O fenômeno El Niño deve ganhar ainda mais intensidade durante o inverno no Hemisfério Sul e pode evoluir para um episódio classificado como Super El Niño nos próximos meses. A análise é da MetSul Meteorologia, que identificou um novo processo de aquecimento no Oceano Pacífico capaz de reforçar significativamente o fenômeno climático.
Segundo a previsão, uma nova onda Kelvin, que é como um pulso de calor que se desloca pelas profundezas do oceano, está em formação no Pacífico Equatorial. Esse mecanismo transporta grandes volumes de água quente em direção ao Pacífico Central e ao litoral da América do Sul, ampliando o aquecimento já observado na região.
O que está acontecendo no Pacífico?
O Oceano Pacífico já apresenta uma extensa área de águas mais quentes do que o normal abaixo da superfície. Agora, a chegada de uma nova onda Kelvin deve intensificar ainda mais esse aquecimento.
De acordo com a MetSul, o fenômeno ocorre após episódios recentes de ventos de oeste na faixa equatorial do Pacífico. Esses ventos enfraquecem os tradicionais ventos alísios, permitindo que águas quentes acumuladas no oeste do oceano avancem em direção ao continente sul-americano.
À medida que essa energia térmica se move, diminui a influência das águas frias que normalmente ajudam a equilibrar as temperaturas do Pacífico Oriental. O resultado é um cenário favorável para o fortalecimento do El Niño.
Aquecimento já se compara com grandes eventos históricos
Os dados analisados na pesquisa mostram que o atual episódio já apresenta indicadores comparáveis aos registrados durante alguns dos mais fortes eventos das últimas décadas.
Na região conhecida como Niño 1+2, próxima ao Peru e ao Equador, a temperatura da água está cerca de 2,7°C acima da média histórica. Já na região Niño 3.4, considerada a principal referência para medir a intensidade do fenômeno, os índices também demonstram um aquecimento expressivo.
Segundo os meteorologistas, o El Niño de 2026 está mais avançado em seu desenvolvimento neste período do ano do que os episódios registrados em 1997 e 2015, dois dos mais intensos já observados.

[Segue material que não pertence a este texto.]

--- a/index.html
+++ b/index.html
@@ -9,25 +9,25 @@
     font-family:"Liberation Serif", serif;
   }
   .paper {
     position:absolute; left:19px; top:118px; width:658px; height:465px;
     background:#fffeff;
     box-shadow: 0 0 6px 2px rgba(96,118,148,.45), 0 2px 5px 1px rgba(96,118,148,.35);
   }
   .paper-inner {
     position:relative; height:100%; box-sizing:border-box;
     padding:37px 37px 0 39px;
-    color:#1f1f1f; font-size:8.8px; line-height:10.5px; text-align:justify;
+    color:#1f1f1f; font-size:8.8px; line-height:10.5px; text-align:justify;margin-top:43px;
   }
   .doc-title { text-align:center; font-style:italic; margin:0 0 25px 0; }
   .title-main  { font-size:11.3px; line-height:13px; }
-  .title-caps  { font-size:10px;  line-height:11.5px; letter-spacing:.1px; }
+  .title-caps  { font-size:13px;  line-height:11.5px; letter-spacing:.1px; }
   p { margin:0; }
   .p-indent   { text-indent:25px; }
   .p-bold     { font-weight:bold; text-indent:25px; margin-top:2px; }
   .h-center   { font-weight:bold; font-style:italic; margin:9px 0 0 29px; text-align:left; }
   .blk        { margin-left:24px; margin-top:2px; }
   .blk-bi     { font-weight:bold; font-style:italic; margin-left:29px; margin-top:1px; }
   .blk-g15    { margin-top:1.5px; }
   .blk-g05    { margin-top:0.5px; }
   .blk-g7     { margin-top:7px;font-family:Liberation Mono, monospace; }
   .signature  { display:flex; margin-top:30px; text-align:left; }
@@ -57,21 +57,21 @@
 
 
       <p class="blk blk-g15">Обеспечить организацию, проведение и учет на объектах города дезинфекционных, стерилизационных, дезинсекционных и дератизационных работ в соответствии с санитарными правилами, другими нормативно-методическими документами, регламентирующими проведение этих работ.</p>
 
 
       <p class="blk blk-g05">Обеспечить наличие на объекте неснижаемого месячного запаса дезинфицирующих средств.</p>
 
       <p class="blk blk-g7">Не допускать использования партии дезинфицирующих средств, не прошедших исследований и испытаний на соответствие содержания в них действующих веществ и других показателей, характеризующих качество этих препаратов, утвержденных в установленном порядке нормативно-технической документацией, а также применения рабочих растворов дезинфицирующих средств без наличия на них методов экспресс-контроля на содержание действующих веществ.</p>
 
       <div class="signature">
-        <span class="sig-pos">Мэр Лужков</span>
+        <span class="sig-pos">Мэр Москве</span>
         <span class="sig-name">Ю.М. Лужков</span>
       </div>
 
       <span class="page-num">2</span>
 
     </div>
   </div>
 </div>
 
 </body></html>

Quais serão os impactos no Brasil?
Embora cada episódio de El Niño tenha características próprias, os efeitos costumam ser sentidos principalmente a partir do segundo semestre, especialmente entre o final do inverno e a primavera.

No Norte do país, a tendência histórica é de redução das chuvas, aumento do calor e maior risco de queimadas. No Nordeste, o fenômeno costuma favorecer períodos de seca, afetando reservatórios e a produção agrícola.
No Centro-Oeste e no Sudeste, os modelos climáticos indicam que este evento poderá apresentar comportamento diferente do observado nos últimos anos, com possibilidade de chuvas acima da média em diversas áreas e temperaturas mais baixas durante parte do outono e do inverno.
Já no Sul do Brasil, a expectativa é de impactos mais intensos. Historicamente, o El Niño está associado ao aumento das precipitações, maior frequência de temporais, enchentes, vendavais, granizo e até tornados.
Sul do país concentra maior risco
A MetSul destaca que a Região Sul deve ser a mais afetada por este episódio. O risco de eventos extremos aumenta principalmente entre o final do inverno, a primavera e o outono de 2027.
Os meteorologistas alertam que a ocorrência de cheias e enchentes é considerada praticamente inevitável em anos de El Niño forte, embora ainda seja impossível prever a dimensão dos impactos ou se haverá eventos semelhantes às grandes enchentes registradas no Rio Grande do Sul em anos anteriores.
A previsão é de que os próximos meses sejam acompanhados com atenção por especialistas, autoridades e setores econômicos, já que a evolução do fenômeno pode influenciar diretamente atividades como agricultura, abastecimento de água, geração de energia e gestão de desastres naturais.